風鈴。

 見えないものが多すぎてイライラとする。本当は何もかも全て僕たちの目の前にどうぞとばかりに投げ出されているのに、僕にはそれが見えない。僕たちに見えるのは目に見えるものと、それからちっぽけな想像力と思考の辿り着くところだけで、それはこの世界の端までは届かない。論理の始まるところには論理で切り込むことができない。さらに論理は五感に束縛されている。

 僕らは自分達の住んでいるこの世界を見ることができない。

 もしも本当に僕らの住むこの世界を見たいのならば、僕たちはこの世界の外側に一度出てみなくてはならない。だけど、僕らは僕らの住むこの世界を出ることはできない。もしも出ることができるというのなら、そこはまだ僕たちの住む世界の続きであって、本当の外側ではない。

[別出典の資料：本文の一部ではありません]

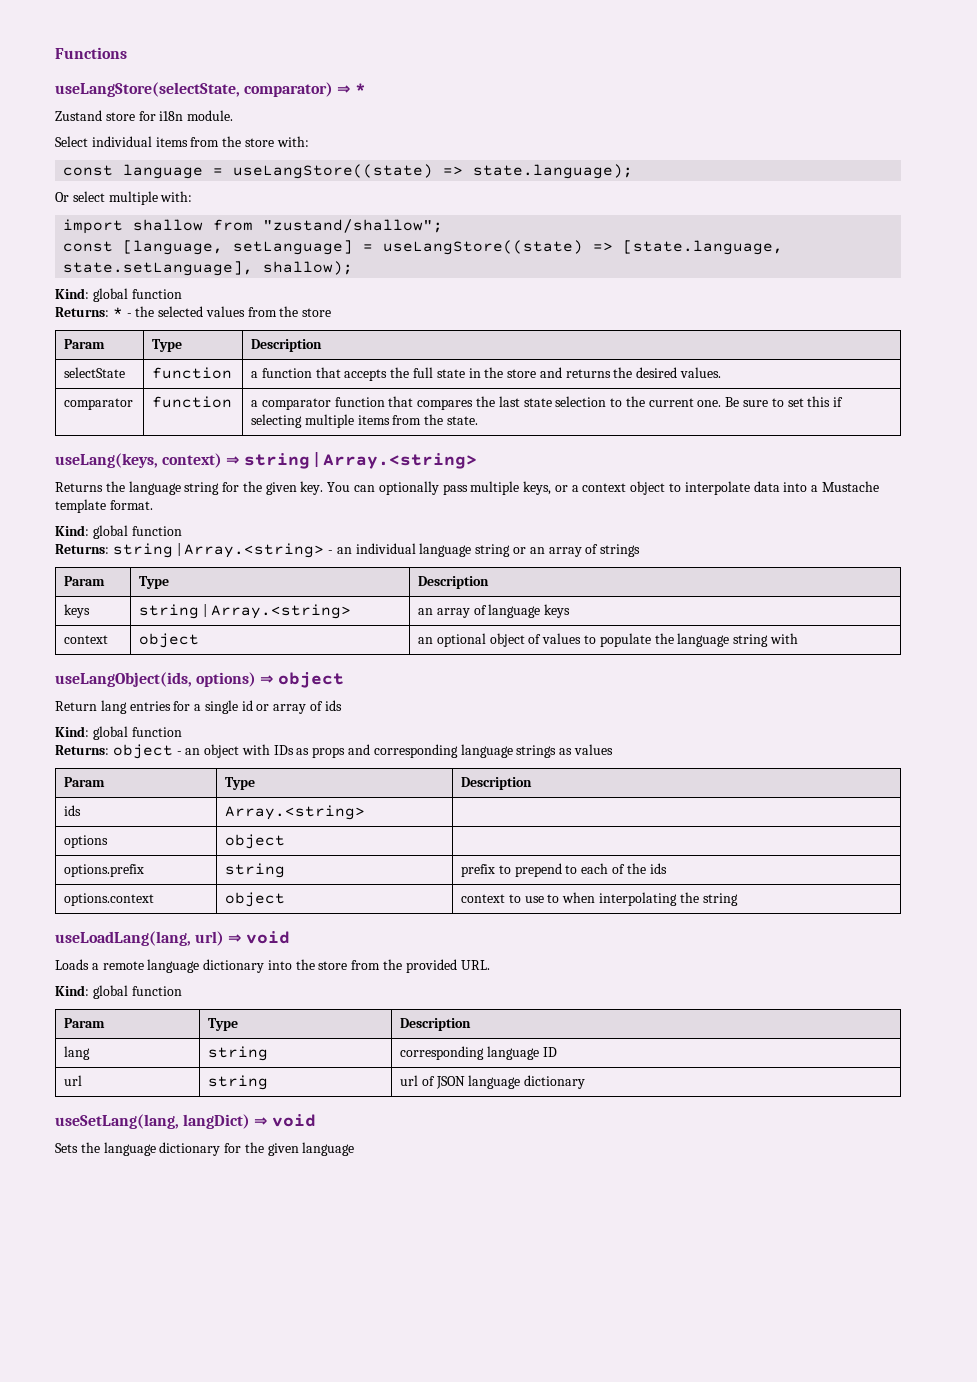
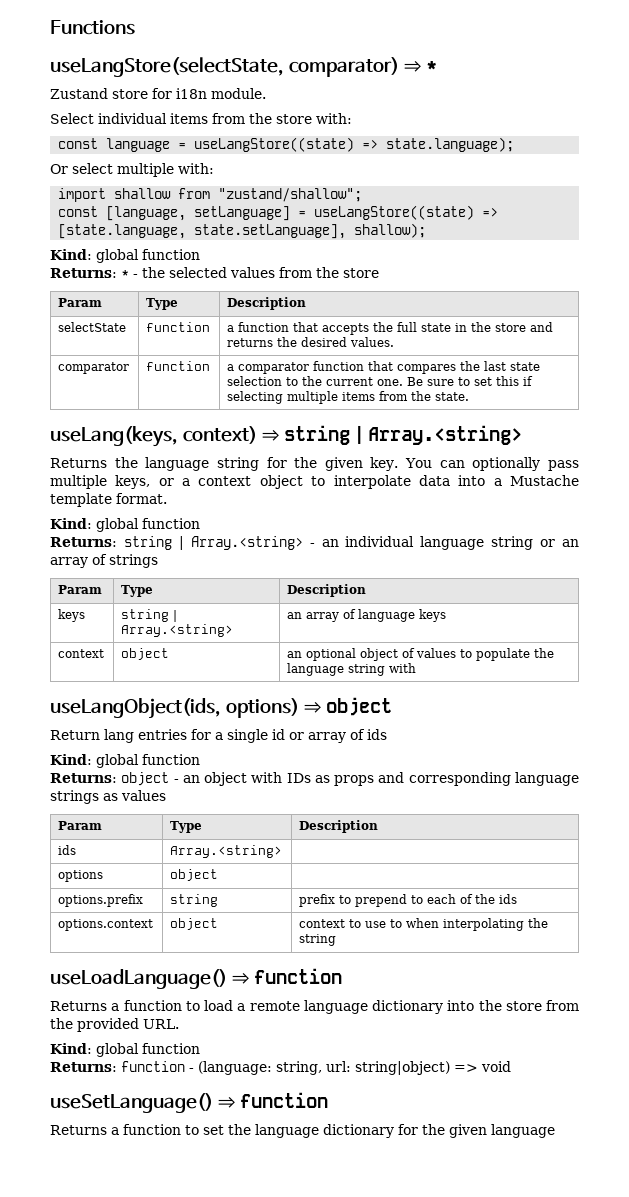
[55,931,290,946] [55,959,89,970] useLoadLang(lang, url) ⇒ void // Loads -> [50,968,342,989] [50,1000,233,1011] useLoadLanguage() ⇒ function // Returns a function to load
[64,1018,106,1028] [208,1018,239,1031] [400,1018,472,1031] [64,1046,91,1060] [208,1046,269,1061] [400,1046,557,1060] [64,1075,83,1086] [208,1075,269,1090] [400,1075,586,1089] [55,1114,316,1129] [55,1143,78,1153] // Param | Type | Description // lang | string | corresponding language ID // url | string | url of JSON language dictionary // useSetLang(lang, langDict) ⇒ void // Sets -> [50,1061,511,1075] [50,1092,328,1113] [50,1124,224,1135] // Returns: function - (language: string, url: string|object) => void // useSetLanguage() ⇒ function // Returns a function to set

 マイルス・デイヴィスの名盤「クッキン」。ピアノはモダンジャズピアノにおける左手バッキングスタイルを確立したレッド・ガーランド。彼は元プロボクサーだ。バッキングとジャブはそういえば似ている。音楽とボクシングの幸福な組み合わせ。

 扇風機から送られてくる風を、僕は涼しいと思う。
 大昔の人は空気なんて知らなかった。21世紀初頭に生きる僕はそれが窒素や酸素や二酸化炭素の混合物だと知っている。それは分子であり、さらには原子であり、ひいては電子や陽子や中性子、もっともっと分解してクオークレプトンに集約され、さらには物質波のことを思うと一体この風はなんなのか分からなくなる。
 得体の知れないものを僕は浴び、そして心地良いと思う。

 涼を得る。体を冷やす。
 でも本当はこの世界に温度なんてものは存在しない。
 あるのはただ粒子の振動だけだ。その激しさを僕たちは温度として認識する。

 グレープフルーツジュースとビールを1対1の割合でグラスに注いだ。
 それからアボガドを丸々2個食べて、ピアノはハービー・ハンコックに代わる。

 それにしても、ジャズの人はみんなファミリーネームとファーストネームが似ているような気がする。

 ビールをいくら飲んでも、渇きは癒えない。
 そうして、夜が明ける頃に僕達はようやく気が付いた。

 「乾いているのは喉ではない」

 そこへ通りがかったジェシーが言った。

 「じゃあ何さ、乾いているものって? 喉じゃなきゃ」

 「ジェシー、僕らにそれは分からないんだよ。残念ながら」

 「なんだよ、それ、インチキか」

 「違うんだ。乾いているのが喉でないことは確かに分かるんだ。でも、何が本当に乾いているのかは誰にもわからないんだよ」

 「インチキだろ。やっぱり」

 僕たちはジェシーにビールをやった。
 乾杯はしなかった。
 それから、まだ暗い通りの中へと歩き出した。道端の野良猫は眠りに戻るところだった。